Look, I get it. It’s annoying to hear about this constantly, especially when every goddam brand or sports league is posting about it. Even Trump’s getting grilled on it.
But the fact is, this a melting pot of so much different shit that is fun to discuss online, that it’s just inevitable. Swifties are insane. The Kelces are an entire economy now. The Chiefs are the greatest dynasty of the 2020s. Brittany Mahomes is annoying. Etc.
It’s going to be talked about and saying “I don’t get why this is news” is just being intentionally obtuse. Capesh? Anyways, here’s my initial thoughts on the matter.

Hell yeah
The Instagram caption of ‘Your english teacher and your gym teacher are getting married’ is insane Tami and Eric Taylor erasure. Also, historically, gym-English teacher is not the greatest pairing in the world. It’s also hilarious that she has to copost with an account called ‘killatrav’ on what will be the most liked post of all time. Never change Travis.

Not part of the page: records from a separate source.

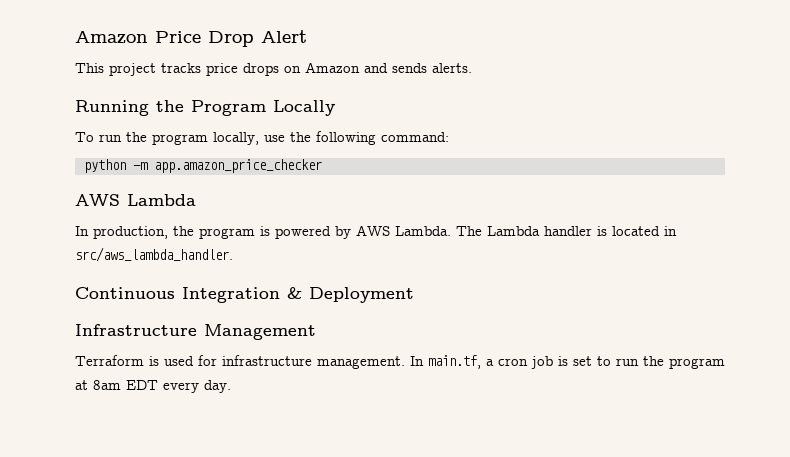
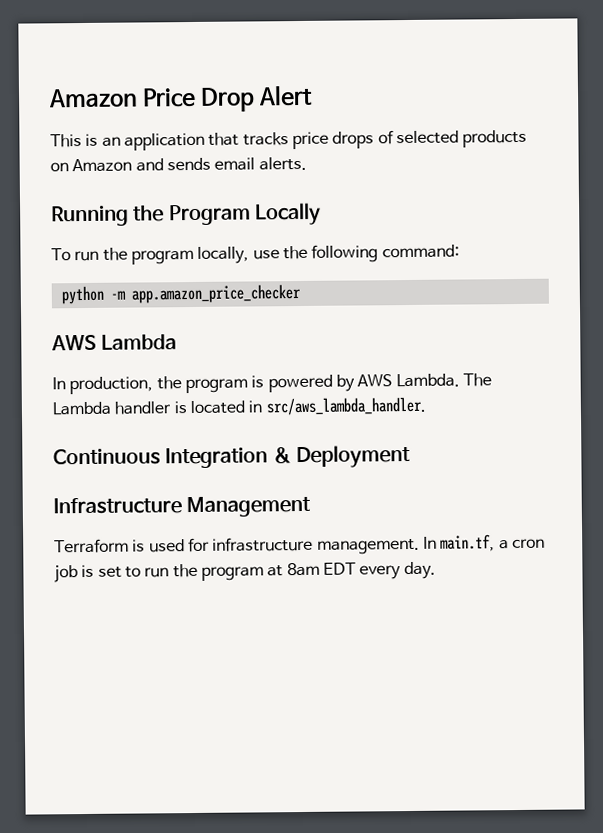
- This project tracks price drops on Amazon and sends alerts.
+ This is an application that tracks price drops of selected products on Amazon and sends email alerts.

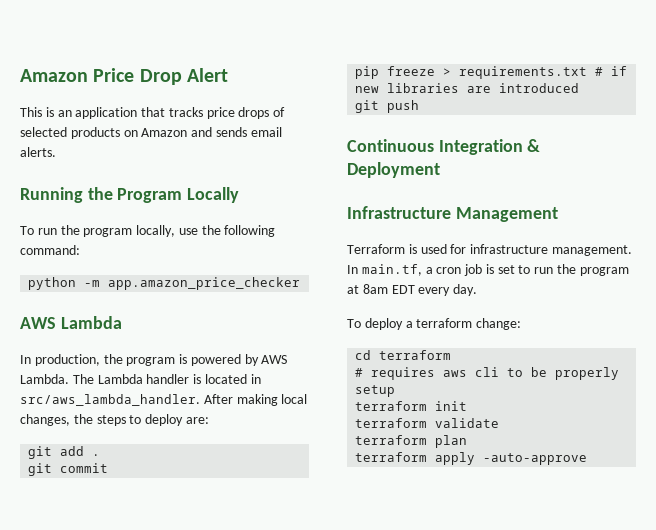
+ After making local changes, the steps to deploy are:
+ git add .
+ git commit
+ pip freeze > requirements.txt # if new libraries are introduced
+ git push
+ To deploy a terraform change:
+ cd terraform
+ # requires aws cli to be properly setup
+ terraform init
+ terraform validate
+ terraform plan
+ terraform apply -auto-approve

Personally, can’t wait to see what happens at this wedding, which could be bigger than a Royal Wedding. Andy Reid enacting Prima Nocta. Wildly controversial groomsmen. If it’s anything like the Bezos wedding, Sydney Sweeney will have the pleasure of getting hit on by Tom Brady. Lucky.
This could be the greatest marketing idea for her new album of all time.

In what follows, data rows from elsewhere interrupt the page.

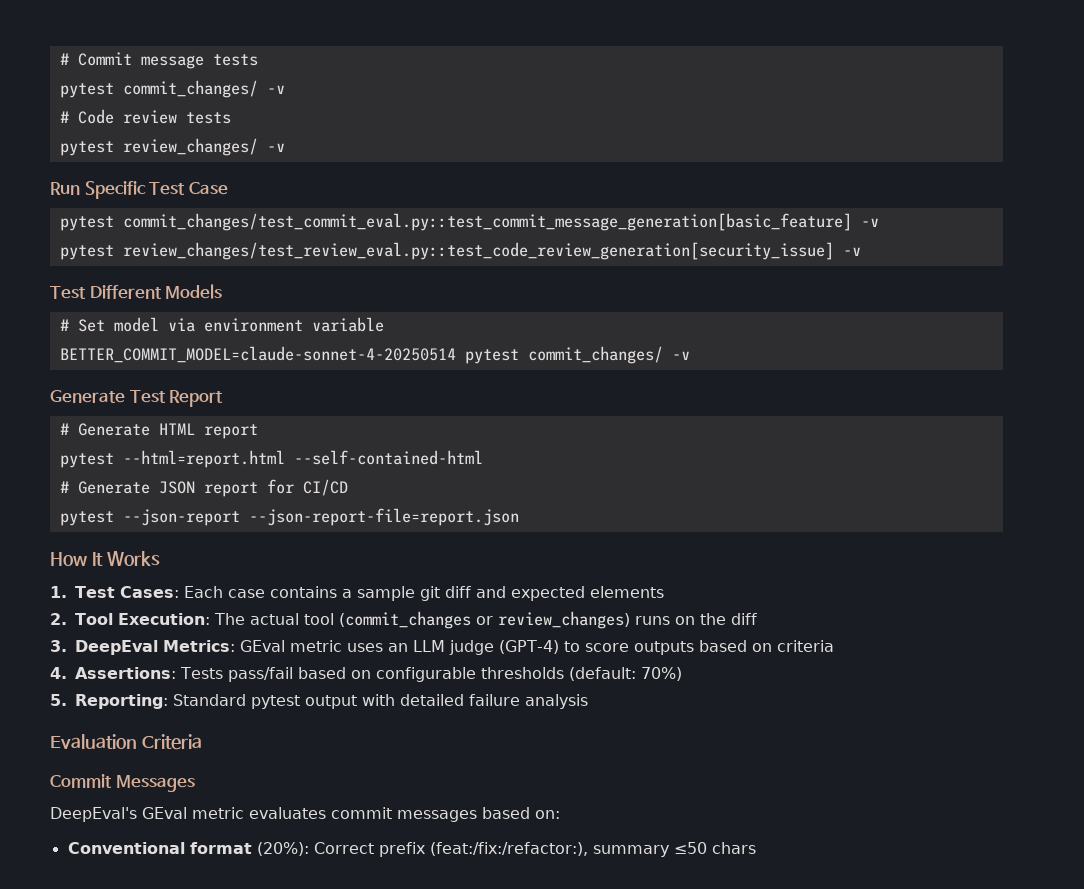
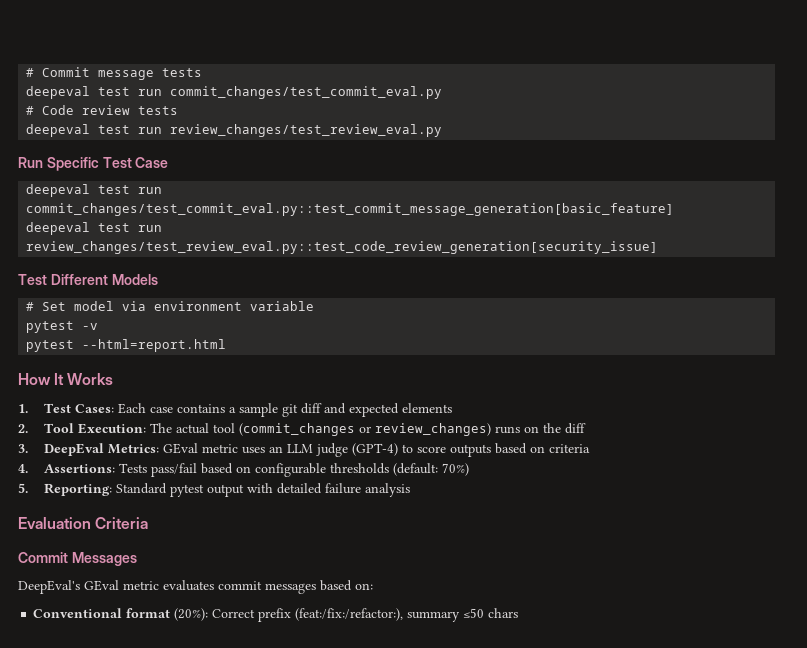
  # Commit message tests
- pytest commit_changes/ -v
+ deepeval test run commit_changes/test_commit_eval.py
- pytest review_changes/ -v
+ deepeval test run review_changes/test_review_eval.py
- pytest commit_changes/test_commit_eval.py::test_commit_message_generation[basic_feature] -v
- pytest review_changes/test_review_eval.py::test_code_review_generation[security_issue] -v
+ deepeval test run commit_changes/test_commit_eval.py::test_commit_message_generation[basic_feature]
+ deepeval test run review_changes/test_review_eval.py::test_code_review_generation[security_issue]
- BETTER_COMMIT_MODEL=claude-sonnet-4-20250514 pytest commit_changes/ -v
- Generate Test Report
- # Generate HTML report
- pytest --html=report.html --self-contained-html
- # Generate JSON report for CI/CD
- pytest --json-report --json-report-file=report.json
+ pytest -v
+ pytest --html=report.html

There has been a LOT of melting down online by Swifties, but the clear winner is the /gaylor subreddit. Yes, this is a Reddit group dedicated to a theory that Taylor is gay. I’d argue that this is a rational response to the engagement news if you truly believe that. This is an all-time take.

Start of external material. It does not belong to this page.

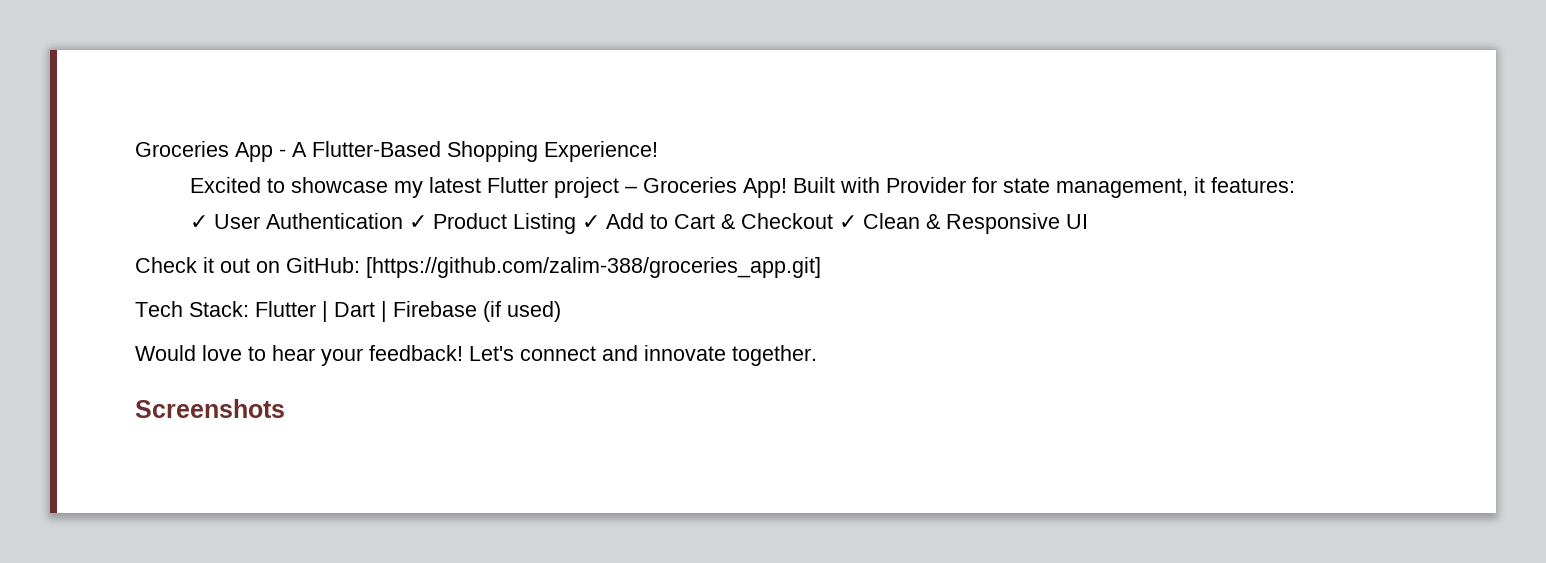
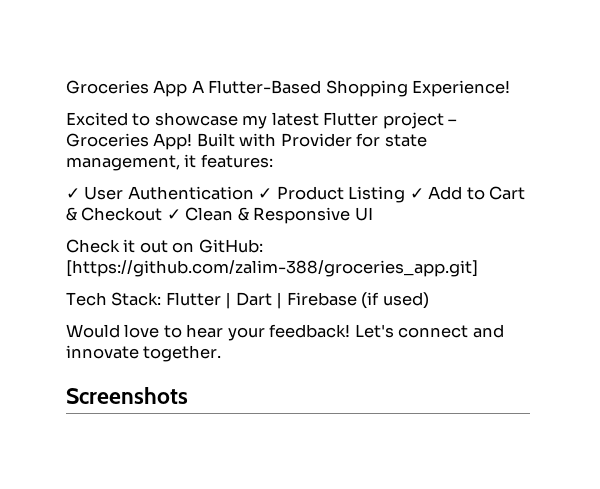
- Groceries App - A Flutter-Based Shopping Experience!
+ Groceries App A Flutter-Based Shopping Experience!

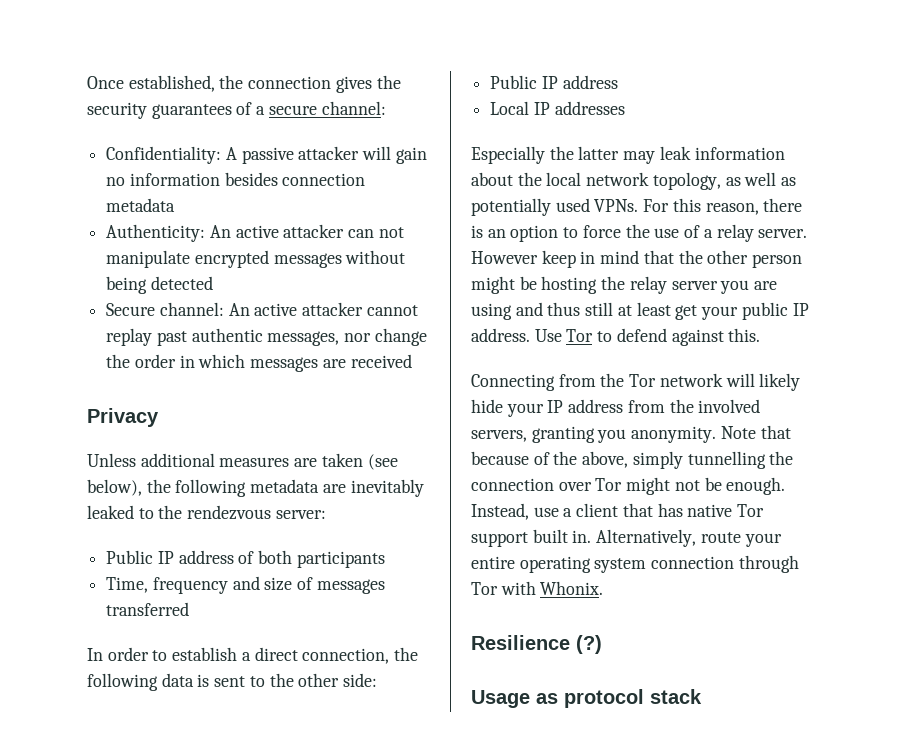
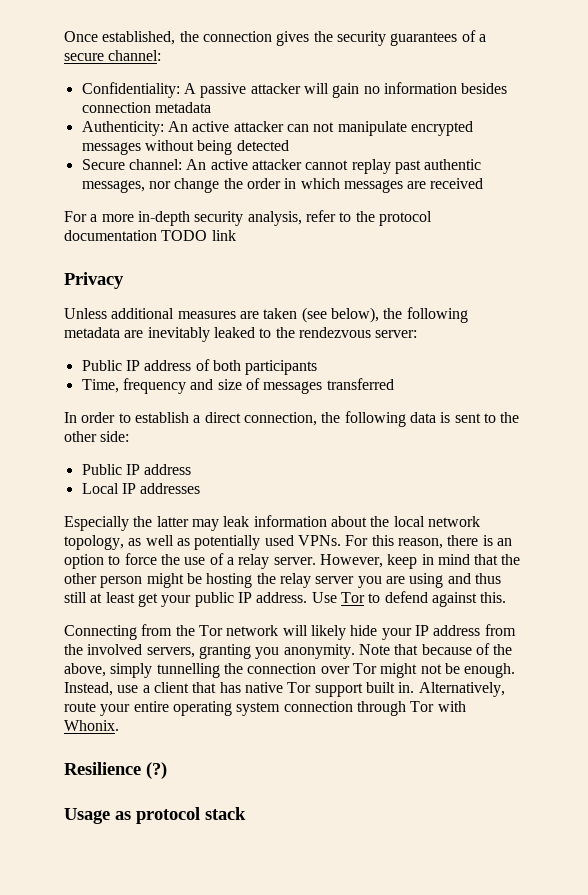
+ For a more in-depth security analysis, refer to the protocol documentation TODO link
- However keep in mind that the other person might be hosting the relay server you are using and thus still at least get your public IP address.
+ However, keep in mind that the other person might be hosting the relay server you are using and thus still at least get your public IP address.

I’m just thinking of all the boyfriends out there today. Stay strong.

(NO) SUMMER SCARIES
Anyone else notice that August gets no respect as a summer month? It makes me bonkers mad.Every time I see these posts about cozy season or pumpkin spice lattes, I start to get major Sunday Scaries vibes. Newsflash: summer is not even close to over. Everyone chill out.
Thank god for Shake Shack. They’re on a mission to fight off the Summer Scaries and milk every last drop out of our precious summer. We don’t deserve you, Shake Shack.
From August 21st through September 1st, Shake Shack is treating you to a Free Summer BBQ Sandwich with $10 minimum purchase. Just as a little treat to keep those summer vibes going.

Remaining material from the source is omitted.